Thatcher: Revered and reviled, in death as in life
And for the most part, the boos and chants were drowned out by ordinary members of the public who came to bid farewell to a woman who transformed Britain and, in some cases, their own lives.
“We know what the UK was like before 1979 and it wasn’t pleasant,” said Voke. “I started my own business in the 1970s, and it thrived in the ’80s – I credit Margaret Thatcher for that.”
That was a sentiment echoed by Fred Ehrlich, a “great admirer” of Thatcher, who moved to the UK from his native Germany in 1957. “She was just what this country needed.
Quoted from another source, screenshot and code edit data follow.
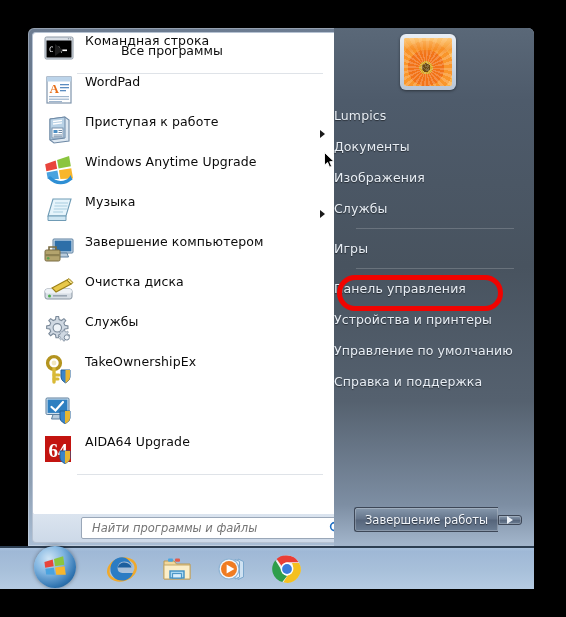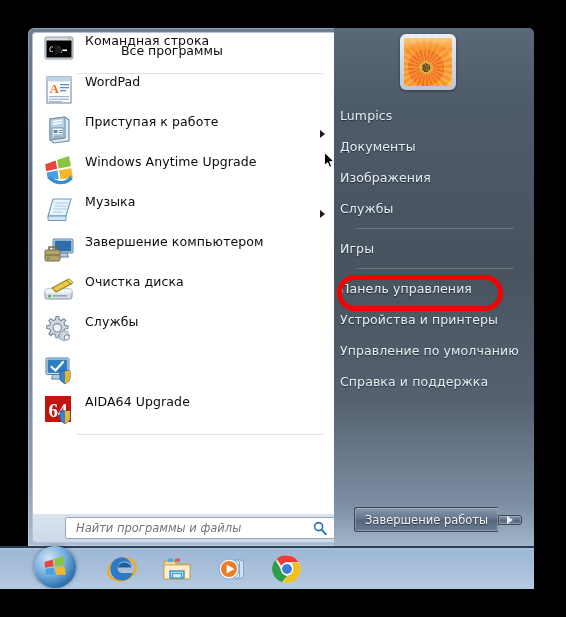--- a/index.html
+++ b/index.html
@@ -102,7 +102,7 @@
 
   .ritem{
     position:relative;height:31px;display:flex;align-items:center;
-    padding-left:6px;cursor:default;
+    padding-left:0;cursor:default;
   }
   .ritem span{
     font-size:12.5px;color:#e7edf4;white-space:nowrap;letter-spacing:.1px;

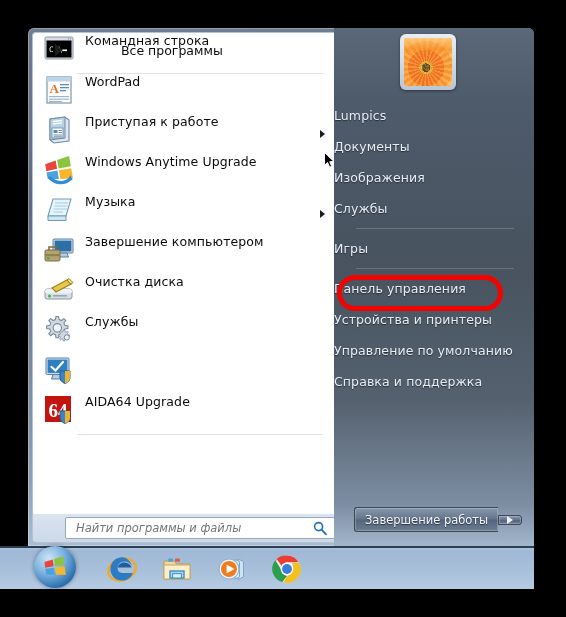--- a/index.html
+++ b/index.html
@@ -231,6 +231,14 @@
               </svg>
             </span>
             <span class="plabel">Службы</span>
+          </div>
+          <div class="pitem">
+            <span class="ico">
+              <svg width="32" height="32" viewBox="0 0 32 32">
+                <use href="#i-take-ownership-icon"></use>
+              </svg>
+            </span>
+            <span class="plabel">TakeOwnershipEx</span>
           </div>
           <div class="pitem">
             <span class="ico">

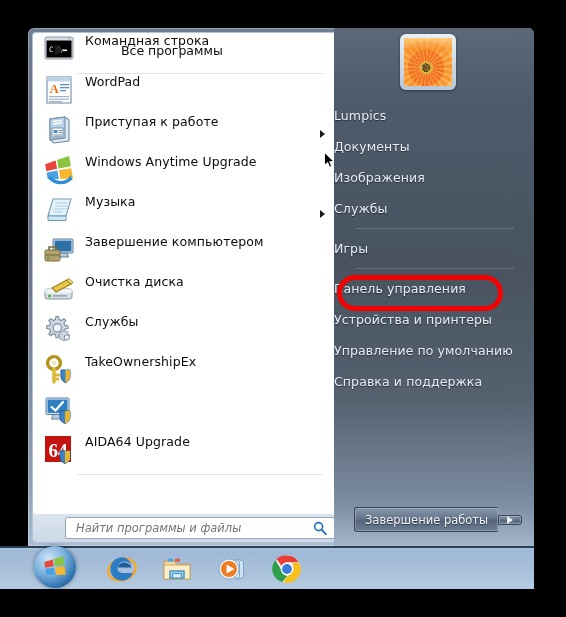--- a/index.html
+++ b/index.html
@@ -58,7 +58,7 @@
     position:absolute;left:4px;top:486px;width:302px;height:28px;
     background:linear-gradient(to bottom,#dbe4ef,#cdd9e8);
     border:1px solid #b6c2d2;border-top:none;border-radius:0 0 0 4px;
-    display:flex;align-items:center;justify-content:flex-end;
+    display:flex;align-items:center;justify-content:flex-start;padding-left:48px;
   }
   #searchbox{
     position:relative;width:268px;height:20px;background:#fff;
Before she came along, in the 1970s, it was awful here, they used to call it ‘the sick man of Europe,’ but she changed all that.”
The funeral – officially ceremonial rather than a state occasion in a distinction invisible to all but the most pedantic royal watcher – was the first for a former prime minister and war leader since Winston Churchill’s body was borne along the same route a generation ago.
In recognition of her role in the Falklands conflict with Argentina in the early 1980s, pall-bearers from each of the UK’s armed services carried Thatcher’s coffin into the cathedral, having escorted it from the official church of the Royal Air Force.
Retired RAF serviceman David Tindall, from Kent in southeastern England, was one of many former armed forces personnel there “to pay my respects to a lady I thought was the greatest prime minister since Churchill.”
While for many the day was a somber one, for Katherine Mills, from London, it was a positive occasion.
“I don’t really do funerals, but for her, I thought I should come along. It feels like a celebration,” she said. “It’s like the changing of the guard; we’ve moved into a different season with her passing. It’s not a sad occasion – she had had an amazing life.”
CNN’s Laura Smith-Spark contributed to this report.